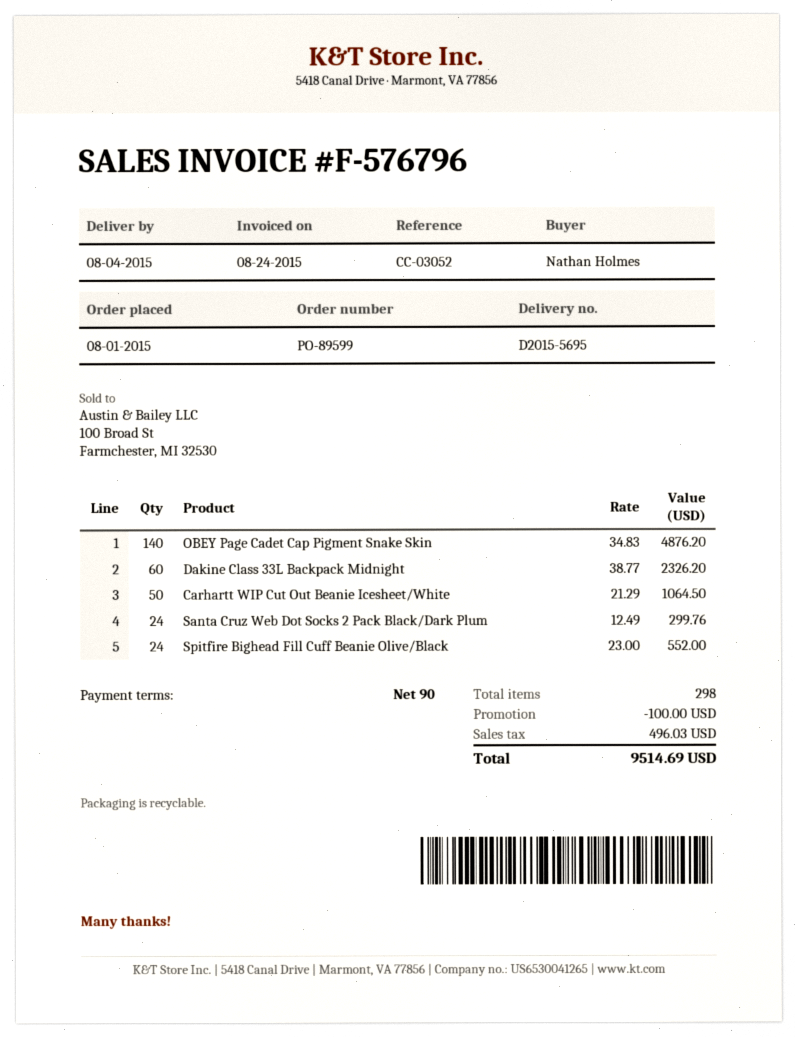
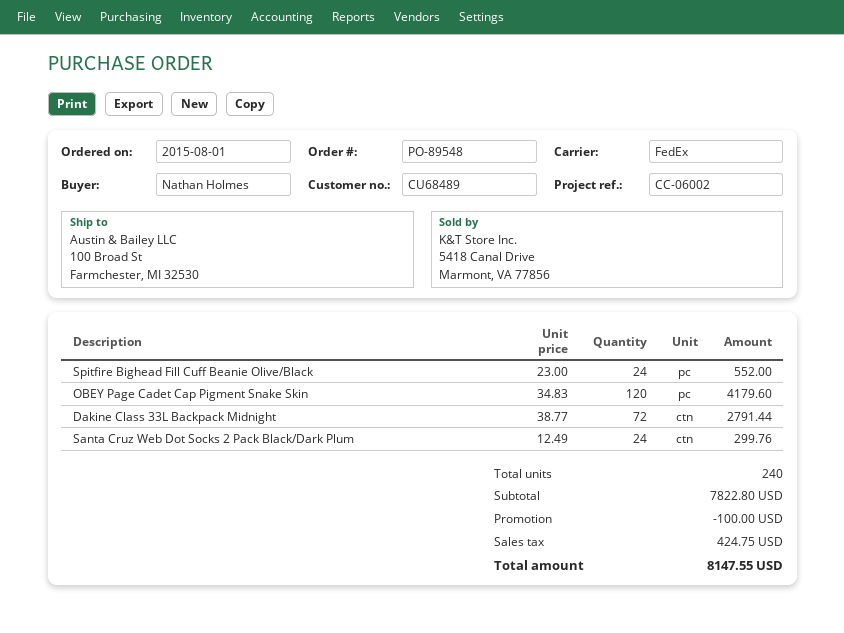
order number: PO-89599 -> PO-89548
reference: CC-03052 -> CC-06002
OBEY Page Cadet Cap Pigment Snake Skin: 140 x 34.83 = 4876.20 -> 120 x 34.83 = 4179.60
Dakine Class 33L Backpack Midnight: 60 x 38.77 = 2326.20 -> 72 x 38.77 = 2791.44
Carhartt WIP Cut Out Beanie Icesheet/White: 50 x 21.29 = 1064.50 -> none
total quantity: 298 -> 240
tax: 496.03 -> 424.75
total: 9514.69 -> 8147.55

※ ※ ※

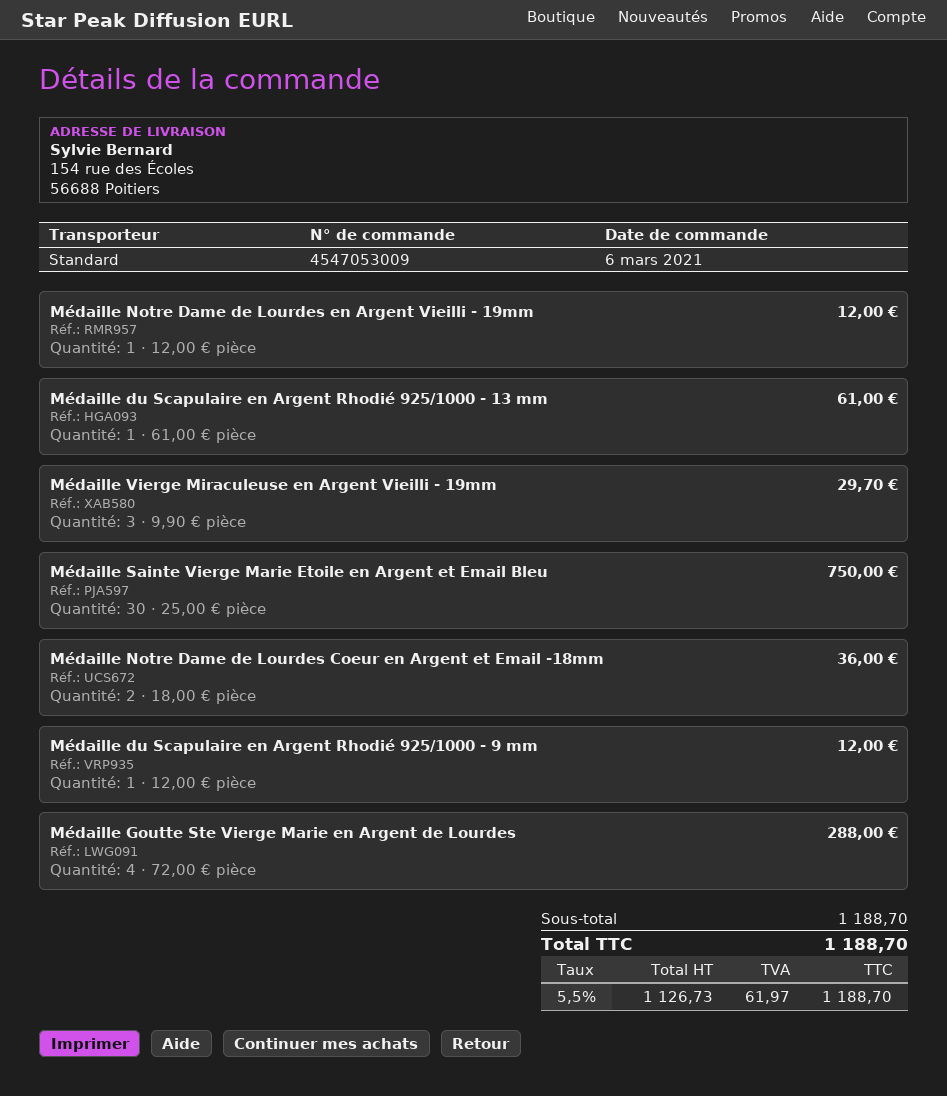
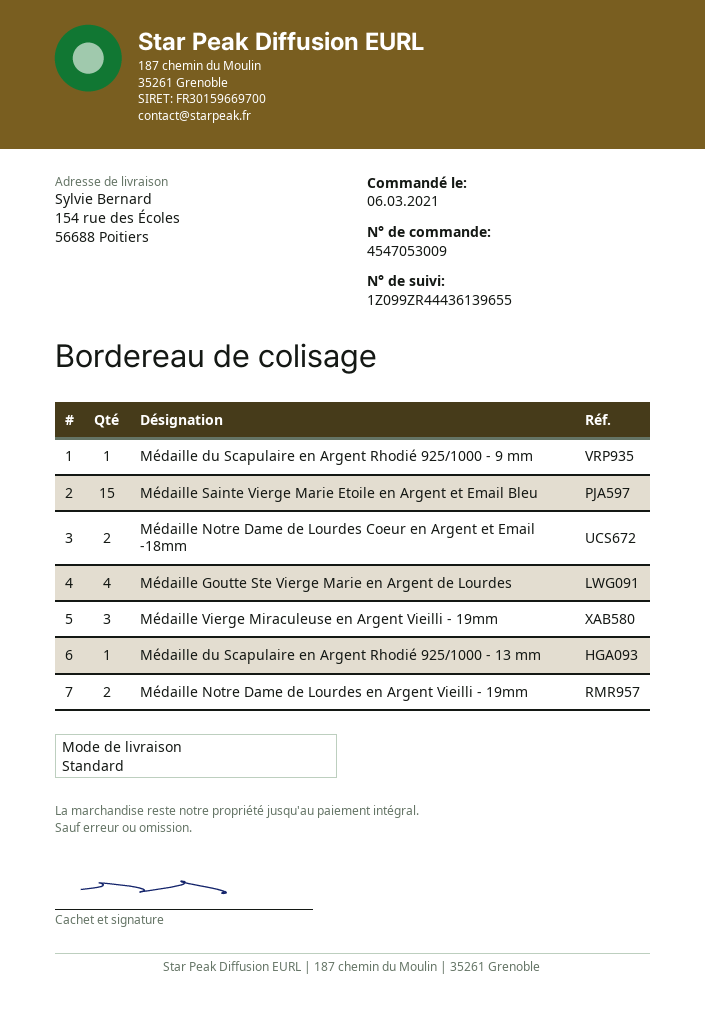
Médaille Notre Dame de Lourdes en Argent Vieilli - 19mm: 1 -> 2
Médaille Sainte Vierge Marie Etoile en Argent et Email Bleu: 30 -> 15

※ ※ ※

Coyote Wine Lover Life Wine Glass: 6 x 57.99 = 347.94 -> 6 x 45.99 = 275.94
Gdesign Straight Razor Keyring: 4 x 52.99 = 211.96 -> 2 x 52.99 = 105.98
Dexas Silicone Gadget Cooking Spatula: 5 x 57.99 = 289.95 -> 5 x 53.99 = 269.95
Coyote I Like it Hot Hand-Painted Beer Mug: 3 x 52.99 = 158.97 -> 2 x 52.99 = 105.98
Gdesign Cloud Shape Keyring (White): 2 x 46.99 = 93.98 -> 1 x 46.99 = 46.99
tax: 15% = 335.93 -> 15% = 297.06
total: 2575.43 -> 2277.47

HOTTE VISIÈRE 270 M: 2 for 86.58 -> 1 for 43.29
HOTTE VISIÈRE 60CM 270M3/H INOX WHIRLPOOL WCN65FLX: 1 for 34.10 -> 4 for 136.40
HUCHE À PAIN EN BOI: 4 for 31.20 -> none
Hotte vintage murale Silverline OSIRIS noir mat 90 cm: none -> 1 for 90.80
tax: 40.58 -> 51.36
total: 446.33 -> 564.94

※ ※ ※

In the records above, find the lines holding "Médaille". Copy each one.

Médaille Notre Dame de Lourdes en Argent Vieilli - 19mm: 1 -> 2
Médaille Sainte Vierge Marie Etoile en Argent et Email Bleu: 30 -> 15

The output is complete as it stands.